SCOTUS declines to clarify sentencing guidelines decision

supreme court building2.jpgIn a surprising development, the U.S. Supreme Court yesterday declined to clarify its its decision earlier this year in U.S. v. Booker (previous posts here), in which the Court struck down the mandatory nature of the federal criminal sentencing system. Without comment, the Supreme Court declined to hear a new case — Rodriguez v. U.S. — even though the Justice Department had recommended last week in a parallel case (U.S. v. Barnett) that the Court adjudicate the issue in the case, which is whether a criminal sentence that violates Booker’s constitutional principle is “plain error” and must be overturned.

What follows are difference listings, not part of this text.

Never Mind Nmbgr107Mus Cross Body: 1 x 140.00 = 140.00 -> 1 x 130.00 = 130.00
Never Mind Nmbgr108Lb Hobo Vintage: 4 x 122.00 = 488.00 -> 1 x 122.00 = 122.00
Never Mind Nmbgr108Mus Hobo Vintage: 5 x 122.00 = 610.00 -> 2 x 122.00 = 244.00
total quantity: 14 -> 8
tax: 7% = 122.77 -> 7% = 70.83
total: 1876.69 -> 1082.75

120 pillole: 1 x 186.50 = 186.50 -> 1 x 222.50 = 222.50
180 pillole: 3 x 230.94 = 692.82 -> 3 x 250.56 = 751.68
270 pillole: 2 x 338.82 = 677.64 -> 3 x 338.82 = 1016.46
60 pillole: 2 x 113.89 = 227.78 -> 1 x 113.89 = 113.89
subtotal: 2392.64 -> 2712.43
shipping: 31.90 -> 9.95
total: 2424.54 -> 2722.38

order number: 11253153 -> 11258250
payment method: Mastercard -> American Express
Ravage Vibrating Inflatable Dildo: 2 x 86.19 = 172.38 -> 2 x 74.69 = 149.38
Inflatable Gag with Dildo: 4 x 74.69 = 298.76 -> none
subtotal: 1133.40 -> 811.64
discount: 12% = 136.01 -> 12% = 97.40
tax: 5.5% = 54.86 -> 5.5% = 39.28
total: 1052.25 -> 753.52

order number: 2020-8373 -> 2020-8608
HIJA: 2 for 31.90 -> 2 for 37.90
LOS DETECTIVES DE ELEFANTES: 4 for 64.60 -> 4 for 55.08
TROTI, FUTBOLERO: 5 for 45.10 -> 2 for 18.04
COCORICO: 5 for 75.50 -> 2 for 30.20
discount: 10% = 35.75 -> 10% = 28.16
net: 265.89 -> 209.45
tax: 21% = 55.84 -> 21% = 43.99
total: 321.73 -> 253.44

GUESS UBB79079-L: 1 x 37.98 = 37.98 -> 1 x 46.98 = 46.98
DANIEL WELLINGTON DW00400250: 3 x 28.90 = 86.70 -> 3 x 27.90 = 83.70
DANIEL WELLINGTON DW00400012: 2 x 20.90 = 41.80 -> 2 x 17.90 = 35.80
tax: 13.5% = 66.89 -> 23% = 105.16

U.S. v. Booker limits federal judges in punishing convicted defendants for aggravating factors that were not proven to a jury or that the defendant did not admit. That decision threw the federal sentencing system into a bit of a kerfuffle as thousands of inmates challenged their sentences and many petitioned for earlier release dates. In Booker, the Supreme Court did not specify how the decision should be should be applied, so the federal circuit courts of appeal have been supervising application of the decision.
Four circuits have ruled that any sentence longer than the maximum allowed under the jury’s findings of fact or the defendant’s admissions usually would require a new sentences. One circuit decided that the trial courts would have to decide whether resentencing was needed, and two other circuits concluded that defendants would not be entitled to a rehearing on their sentences unless they could show that the trial court would have handed down a lighter sentence had the federal sentencing guidelines been deemed to be advisory rather than mandatory. Consequently, there is a clear conflict at this point among the circuit courts on how Booker is to be applied to previous sentences.
The best source for detailed analysis of these Booker-related decisions and issues is Professor Berman’s blog, where he has already commented on yesterday’s developments here and here.